Human & Experimental Toxicology ◽

10.1177/0960327114538989 ◽

2014 ◽

Vol 34 (2) ◽

pp. 127-134 ◽

Cited By ~ 31

Author(s):

E Altinoz ◽

Z Oner ◽

H Elbe ◽

Y Cigremis ◽

Y Turkoz

Keyword(s):

Plasma Levels ◽

Heart Defects ◽

Ischemia Reperfusion ◽

Kidney Tissue ◽

Kidney Injury ◽

Diabetic Rats ◽

Control Group ◽

Protective Effects ◽

Active Constituent ◽

Hydropic Degeneration

The reactive oxygen species take role in pathogenesis of many diseases including hypoxia, hypercholesterolemia, atherosclerosis, nephropathy, hypertension, ischemia–reperfusion damage, and heart defects.
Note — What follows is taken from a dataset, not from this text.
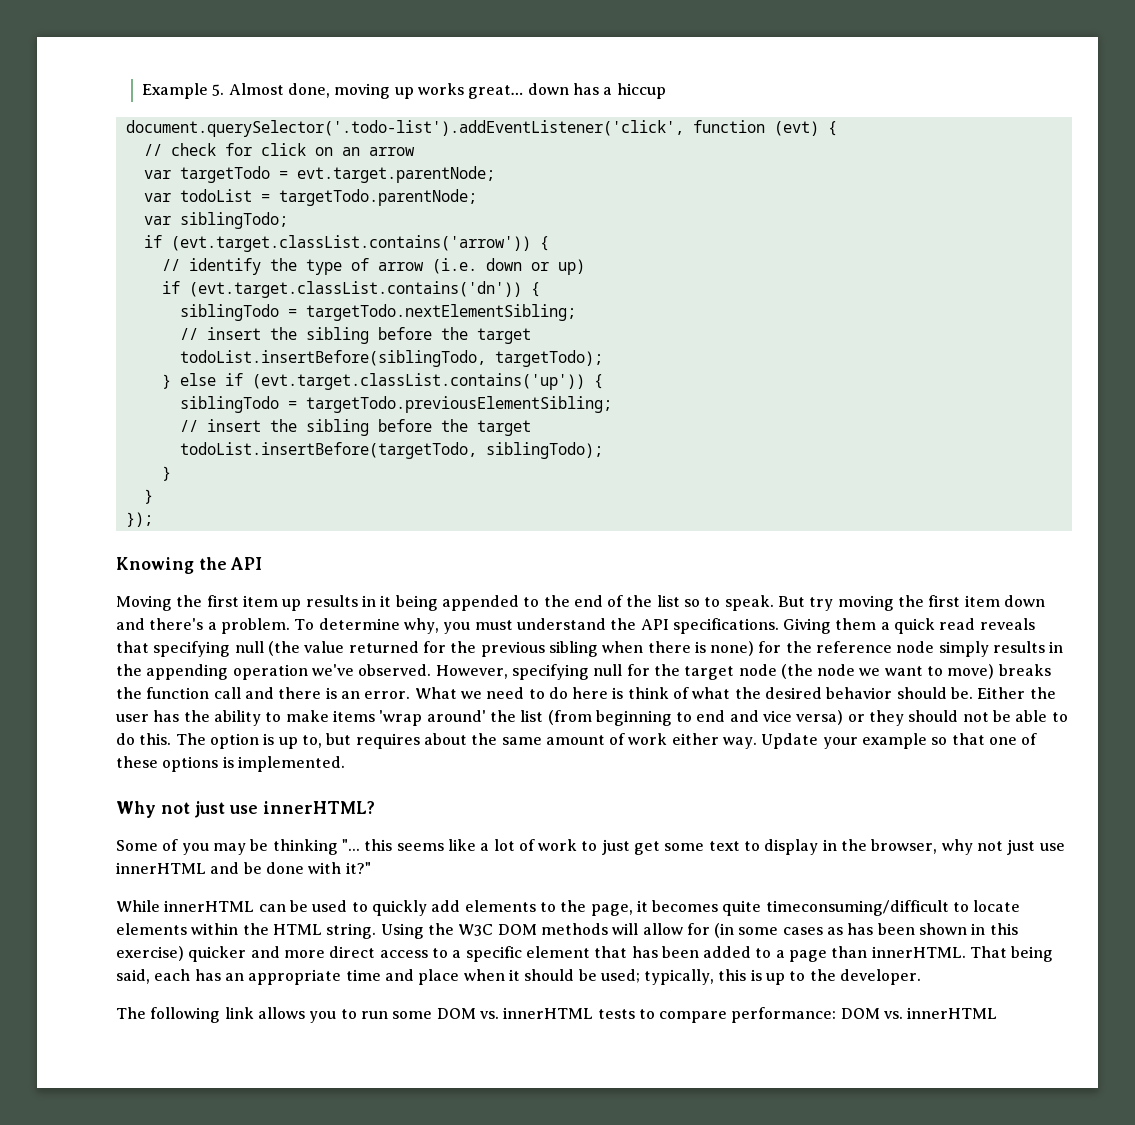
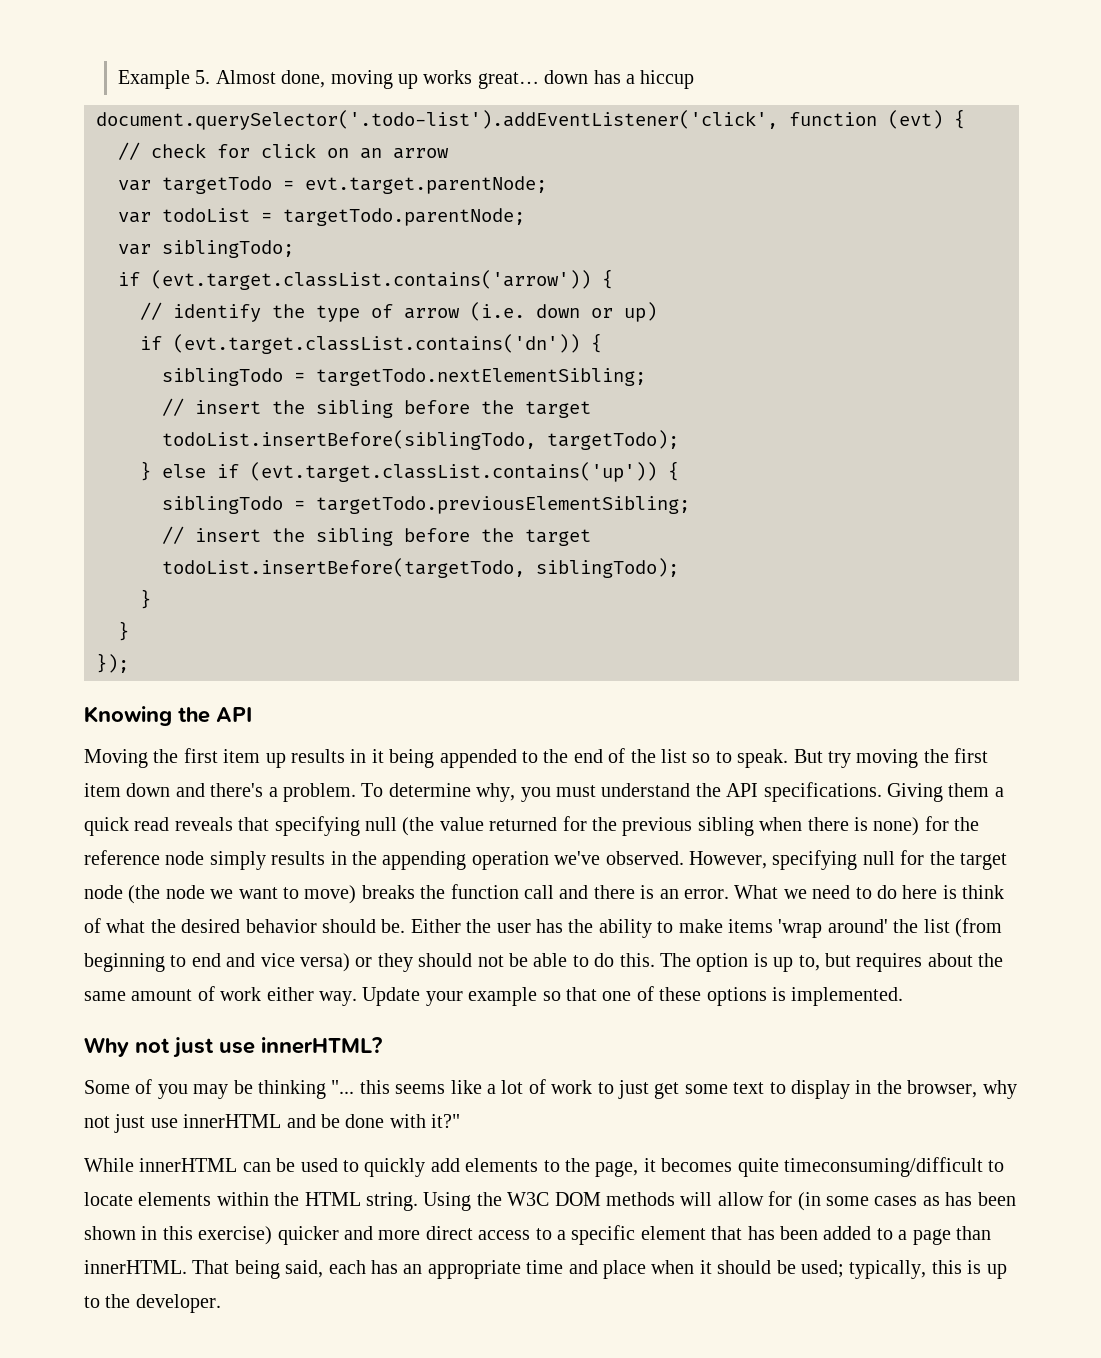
[116,1007,998,1023] // The following link allows you to run some DOM vs. innerHTML tests to compare performance: DOM vs. innerHTML -> (221, 1303) none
The aim of this study was to evaluate whether crocin administration could protect kidney injury from oxidative stress in streptozotocin-induced diabetic rats. The rats were randomly divided into 3 groups each containing 10 animals as follows: group 1, control group; group 2, diabetes mellitus (DM) group; and group 3, DM + crocin group. At the end of the study, trunk blood was collected to determine the plasma levels of blood urea nitrogen (BUN) and creatinine (Cr). The kidney tissue was removed, and biochemical and histological changes were examined. Diabetes caused a significant increase in malondialdehyde (MDA) and xanthine oxidase (XO) activities and a decrease in glutathione (GSH) contents ( p < 0.01) when compared with control group in the rat kidneys. Crocin given to DM rats significantly decreased MDA ( p < 0.01) and XO ( p < 0.05) activities and elevated GSH ( p < 0.05) contents when compared with DM group. Plasma levels of BUN and Cr were significantly higher in the DM group when compared with the control group ( p < 0.01). Pretreatment of the DM animals with crocin decreased the high level of serum Cr and BUN. Control group was normal in histological appearance, but congestion, severe inflammation, tubular desquamation, tubular necrosis, and hydropic degeneration in tubular cells were observed in the DM group. Histopathological changes markedly reduced, and appearance of kidney was nearly similar to control group in DM + crocin group. Our results show that crocin could be beneficial in reducing diabetes-induced renal injury.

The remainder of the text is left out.